Exercise aim
In the listing below, find every line with the string "sequence" and pull it out.
(Information Opens)
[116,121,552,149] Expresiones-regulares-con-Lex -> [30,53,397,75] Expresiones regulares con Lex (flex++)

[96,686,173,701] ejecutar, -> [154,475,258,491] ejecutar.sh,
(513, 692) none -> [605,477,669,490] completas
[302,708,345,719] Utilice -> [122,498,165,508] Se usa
(Information Closes)
(Information Opens)
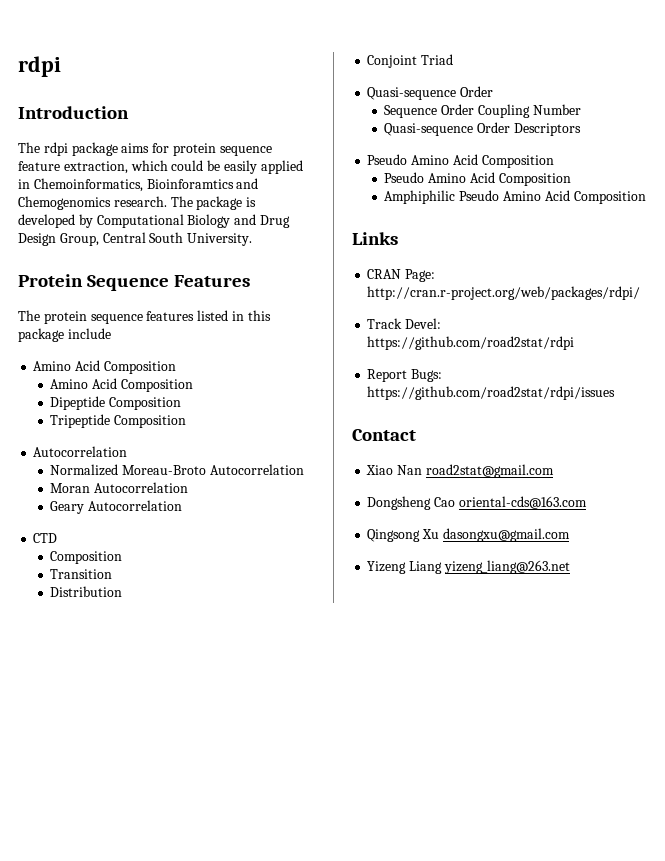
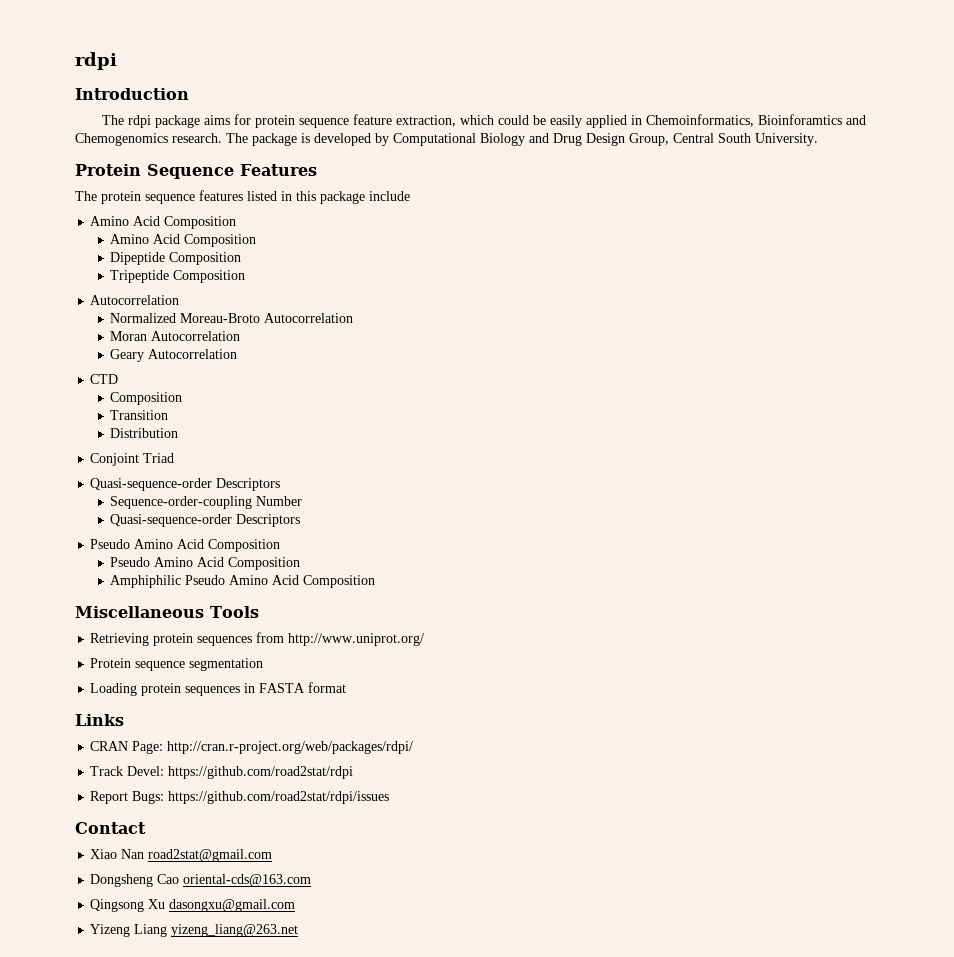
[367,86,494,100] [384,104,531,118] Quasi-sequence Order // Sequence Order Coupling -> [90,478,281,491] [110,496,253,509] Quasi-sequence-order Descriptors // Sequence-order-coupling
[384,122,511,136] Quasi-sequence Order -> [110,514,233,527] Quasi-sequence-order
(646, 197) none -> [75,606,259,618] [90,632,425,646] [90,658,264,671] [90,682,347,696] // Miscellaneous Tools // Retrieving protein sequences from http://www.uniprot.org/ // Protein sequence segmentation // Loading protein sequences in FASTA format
(Information Closes)
(Information Opens)
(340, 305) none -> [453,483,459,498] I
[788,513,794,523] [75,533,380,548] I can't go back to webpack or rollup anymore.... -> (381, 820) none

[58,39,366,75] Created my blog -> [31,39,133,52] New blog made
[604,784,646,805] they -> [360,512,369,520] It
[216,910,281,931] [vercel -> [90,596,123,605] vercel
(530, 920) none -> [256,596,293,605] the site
(Information Closes)
Task response
[367,86,494,100] [384,104,531,118] Quasi-sequence Order // Sequence Order Coupling -> [90,478,281,491] [110,496,253,509] Quasi-sequence-order Descriptors // Sequence-order-coupling
[384,122,511,136] Quasi-sequence Order -> [110,514,233,527] Quasi-sequence-order
(646, 197) none -> [75,606,259,618] [90,632,425,646] [90,658,264,671] [90,682,347,696] // Miscellaneous Tools // Retrieving protein sequences from http://www.uniprot.org/ // Protein sequence segmentation // Loading protein sequences in FASTA format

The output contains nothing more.